● Problem
All of the data should be repeated exactly; pictures are not part of the copy.

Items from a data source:

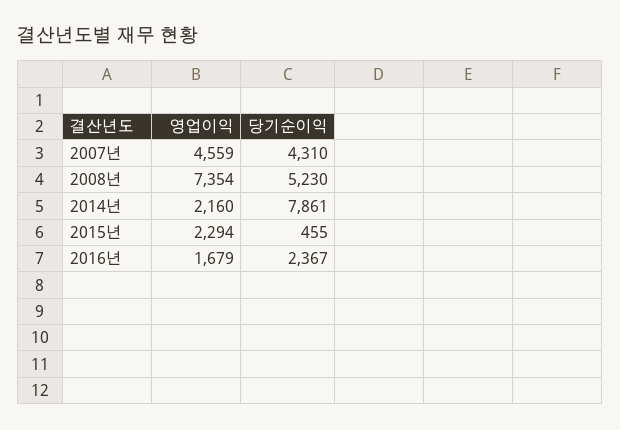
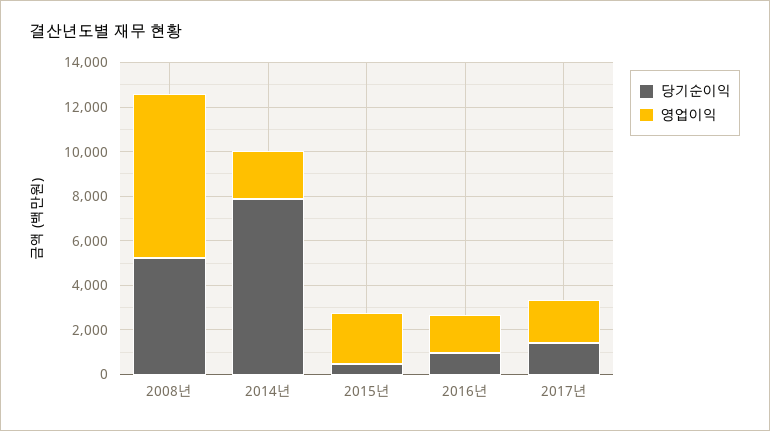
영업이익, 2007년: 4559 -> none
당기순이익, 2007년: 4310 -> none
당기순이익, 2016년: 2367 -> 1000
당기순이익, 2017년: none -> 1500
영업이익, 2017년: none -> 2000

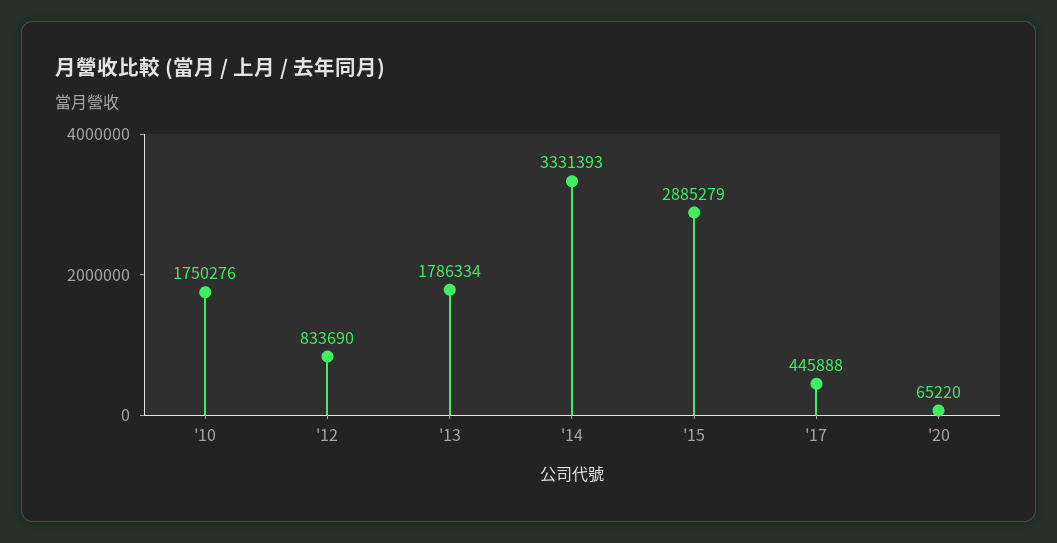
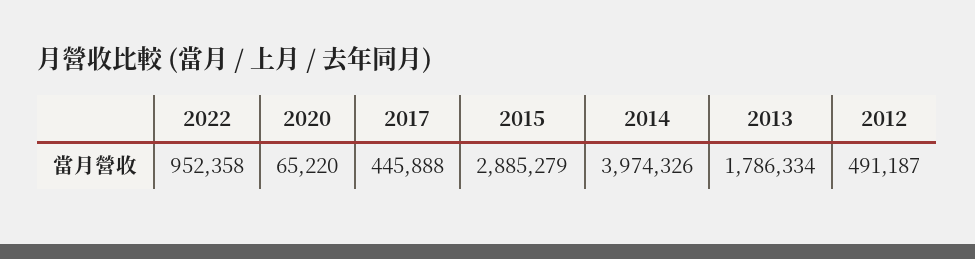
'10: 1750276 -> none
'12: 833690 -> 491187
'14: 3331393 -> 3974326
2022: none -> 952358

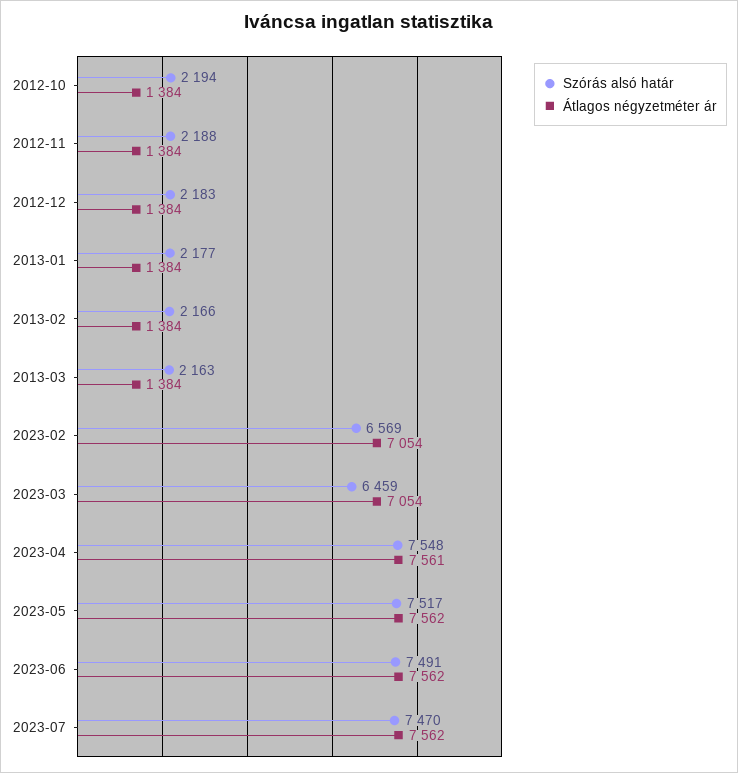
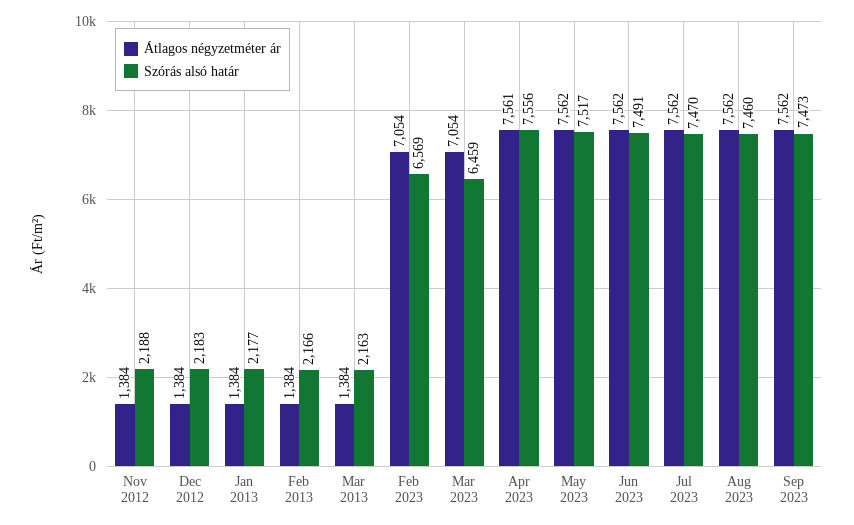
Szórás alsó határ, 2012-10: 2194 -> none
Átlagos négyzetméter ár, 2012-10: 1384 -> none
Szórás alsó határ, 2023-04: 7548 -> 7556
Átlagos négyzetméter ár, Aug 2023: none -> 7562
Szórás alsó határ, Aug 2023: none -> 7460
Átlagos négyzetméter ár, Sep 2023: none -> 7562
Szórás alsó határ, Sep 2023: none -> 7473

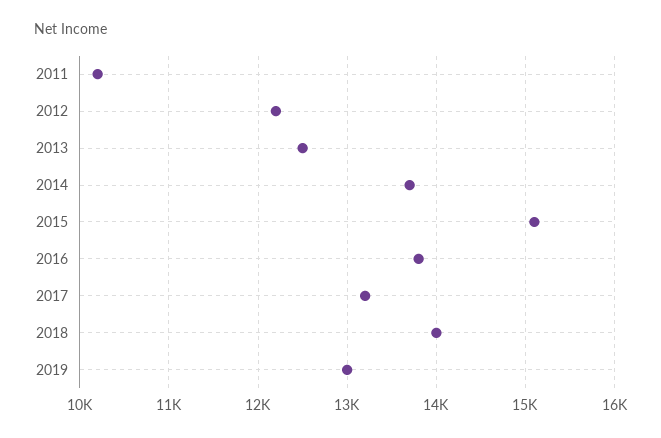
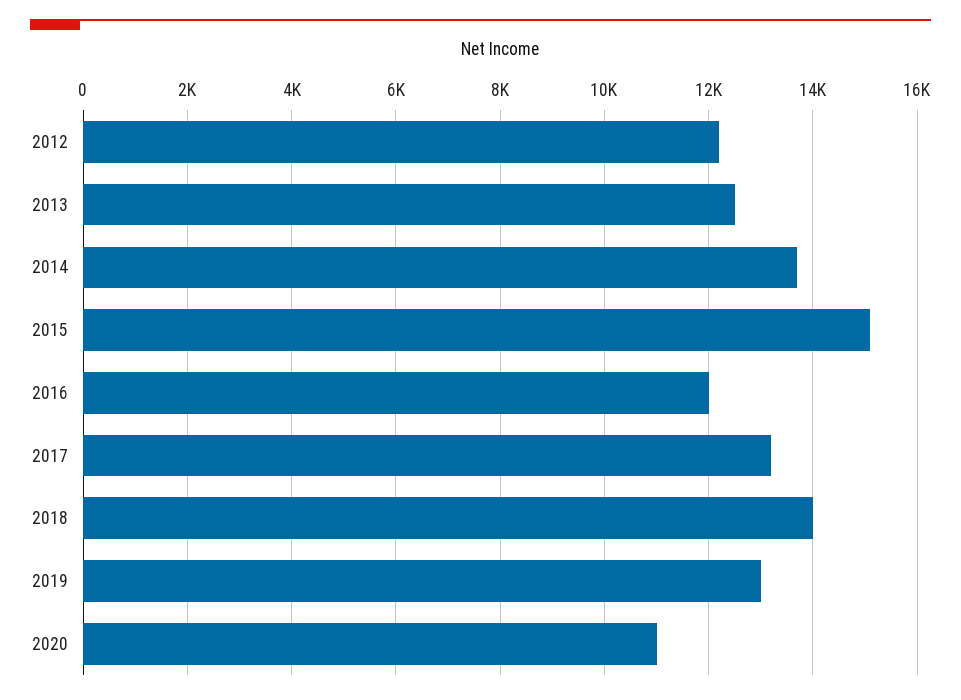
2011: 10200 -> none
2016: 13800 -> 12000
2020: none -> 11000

● Exercise solution
영업이익, 2007년: 4559 -> none
당기순이익, 2007년: 4310 -> none
당기순이익, 2016년: 2367 -> 1000
당기순이익, 2017년: none -> 1500
영업이익, 2017년: none -> 2000

'10: 1750276 -> none
'12: 833690 -> 491187
'14: 3331393 -> 3974326
2022: none -> 952358

Szórás alsó határ, 2012-10: 2194 -> none
Átlagos négyzetméter ár, 2012-10: 1384 -> none
Szórás alsó határ, 2023-04: 7548 -> 7556
Átlagos négyzetméter ár, Aug 2023: none -> 7562
Szórás alsó határ, Aug 2023: none -> 7460
Átlagos négyzetméter ár, Sep 2023: none -> 7562
Szórás alsó határ, Sep 2023: none -> 7473

2011: 10200 -> none
2016: 13800 -> 12000
2020: none -> 11000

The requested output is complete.